Sorry for being a bit late here. Generally what Tom says seems to be correct. Some notes:
Imagine turning 360 degrees around a square building. At which frame shall i save uhd cache? In the front of the building, at the back or on the side of the building?
As Tom said - you can use the "load+append" option to add new records to the UHD Cache for multiple frames. BUT usually UHD does not speed up rendering som much in outdoor scenes, unless some heavy light bouncing is visible.
Is it logical to make precision 20 as we will wait only for one uhd cache? What can we do for less flickers?
I would say that setting precision to 20 is never logical (it will not make much difference, and the rendering will be probably a bit slower).
When you are using "animation" UHD preset, or loading a saved precomputation, then there should be no flickering at all.
For instance at which number would we have a better result for gi vs aa balance animation?
Sadly there is no universal answer here.
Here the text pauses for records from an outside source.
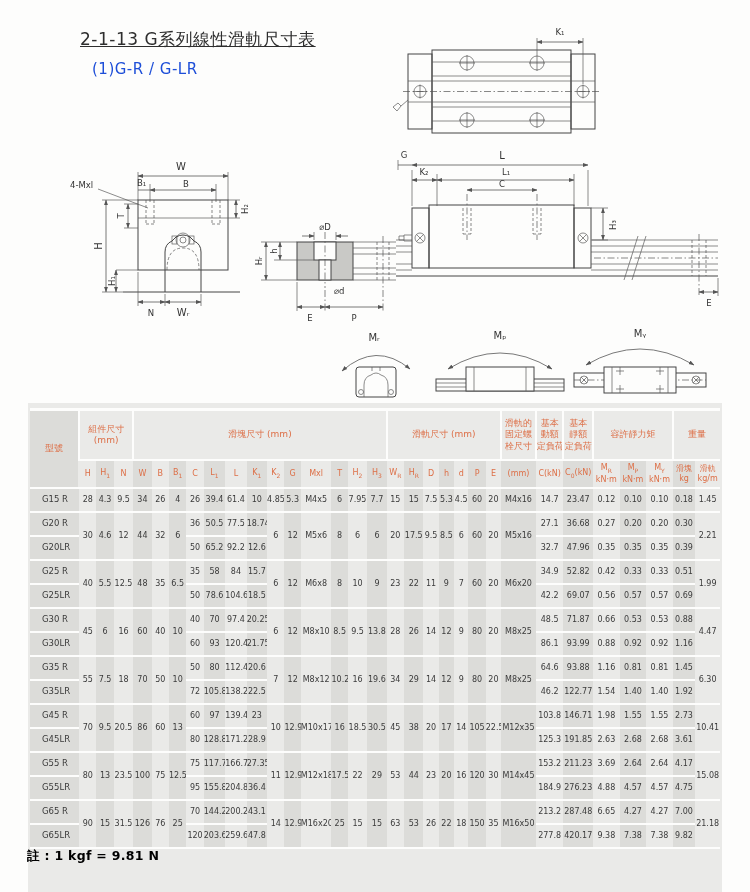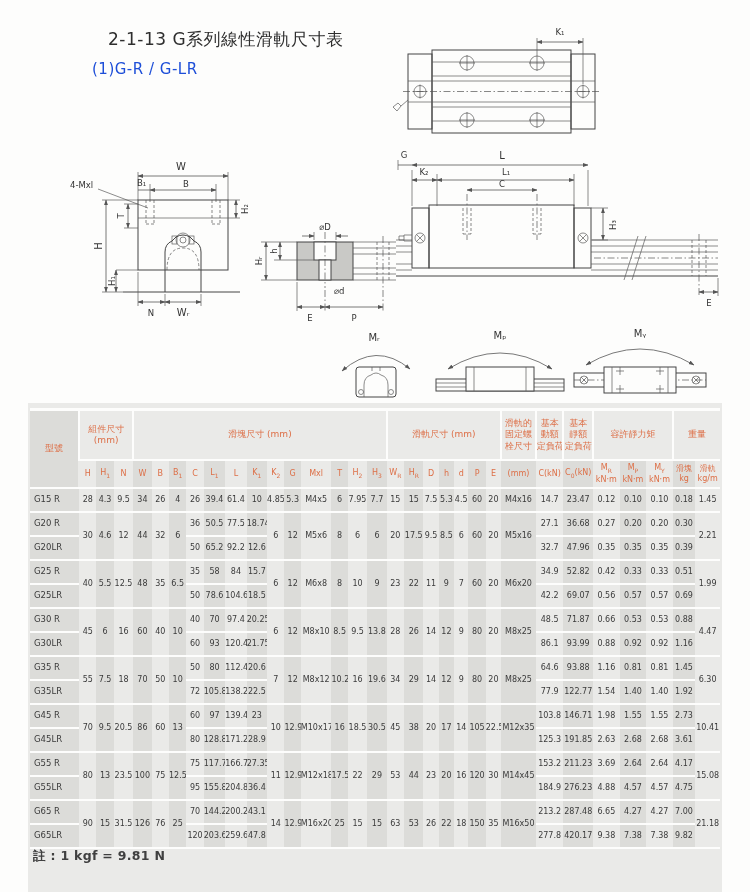"2-1-13 G系列線性滑軌尺寸表" .title { left: 108px -> 80px; text-decoration: none -> underline }
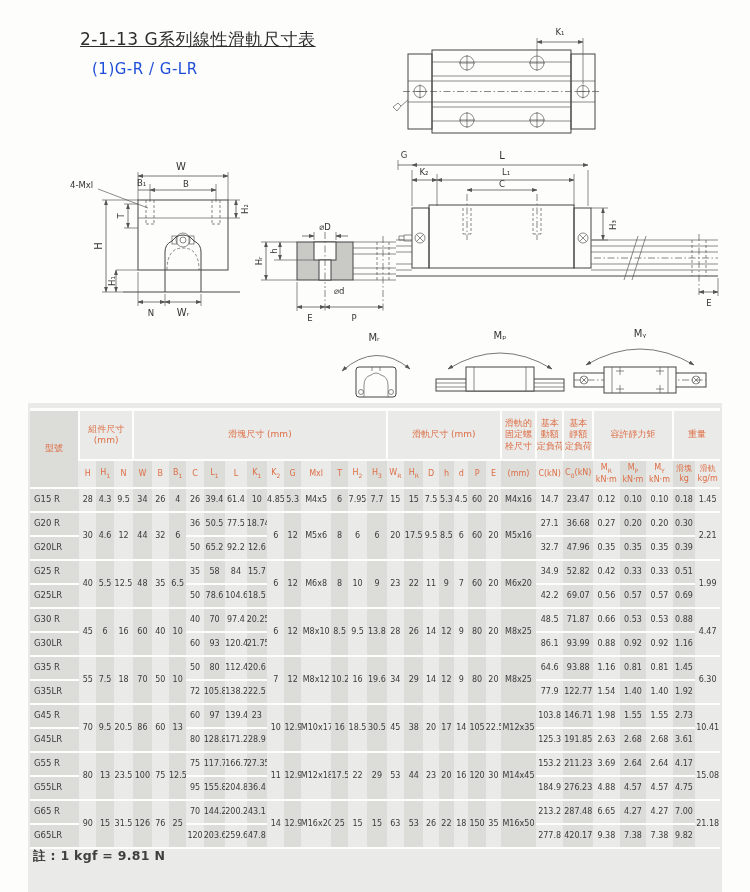"G15 R" td.model { padding-left: 4px -> 12px }
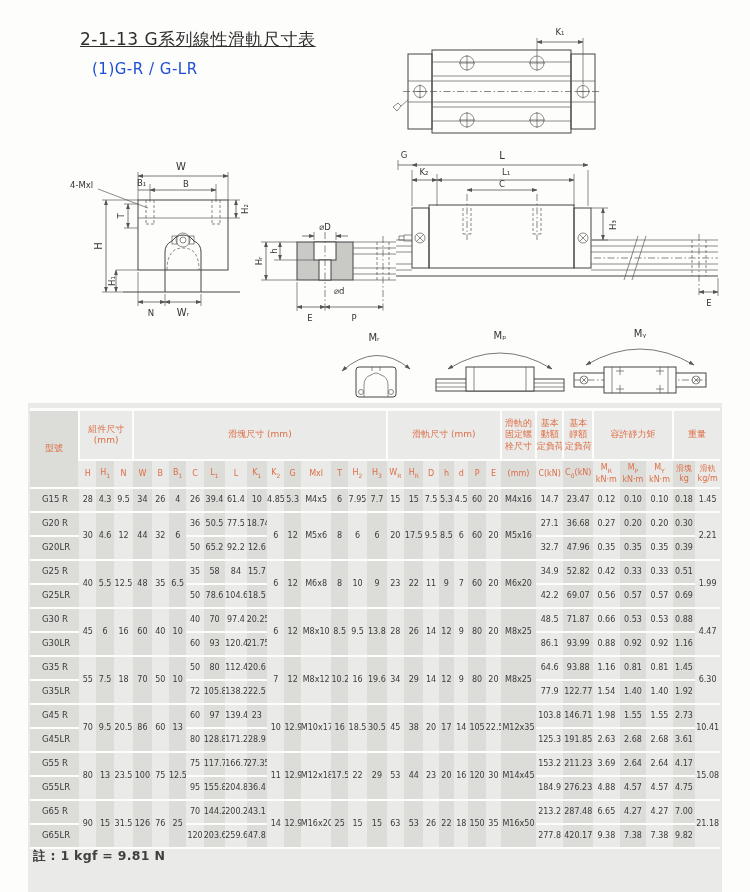"77.9" td.odd { text: 77.9 -> 46.2 }
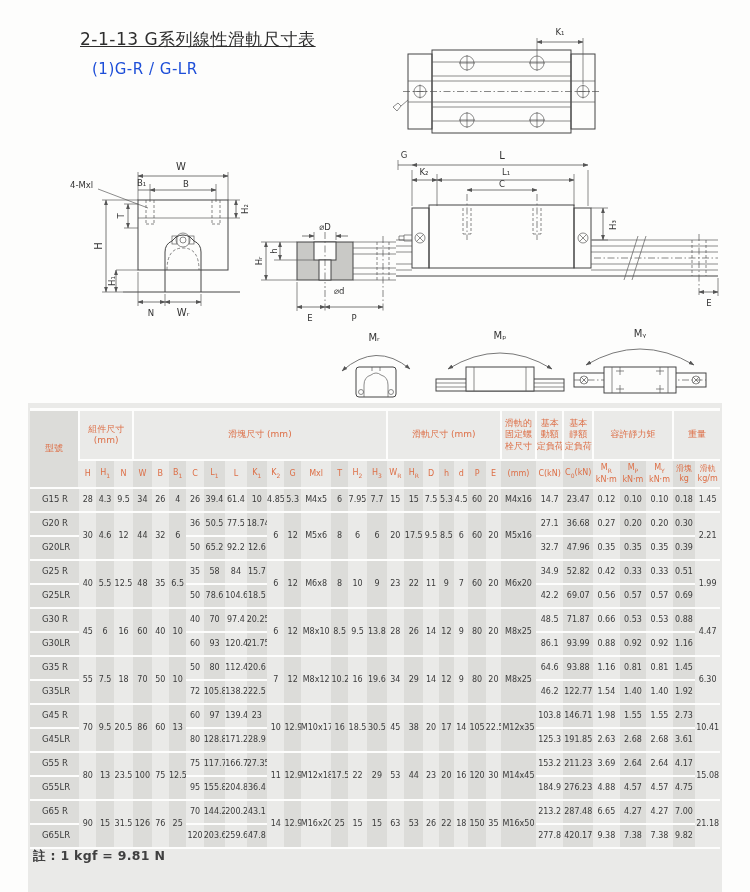"註 : 1 kgf =" .note { color: #404040 -> #000000; left: 33px -> 27px }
It depends on the scene type. Same as with static images:
- lower GIvsAA = better antialiasing, worse GI
- higher GIvsAA = better GI, worse antialiasing
But in most cases adaptivity should do its magic here, so I would leave everything at defaults. :)
I want to make waves with animated noise on the water. Would it work to pre-save uhd cache or should i use still frame computed?
I would try with pre-saved UHD. Even if there are some differences between what is saved in the UHD and what is currently in the scene, then path tracing will eventually solve it.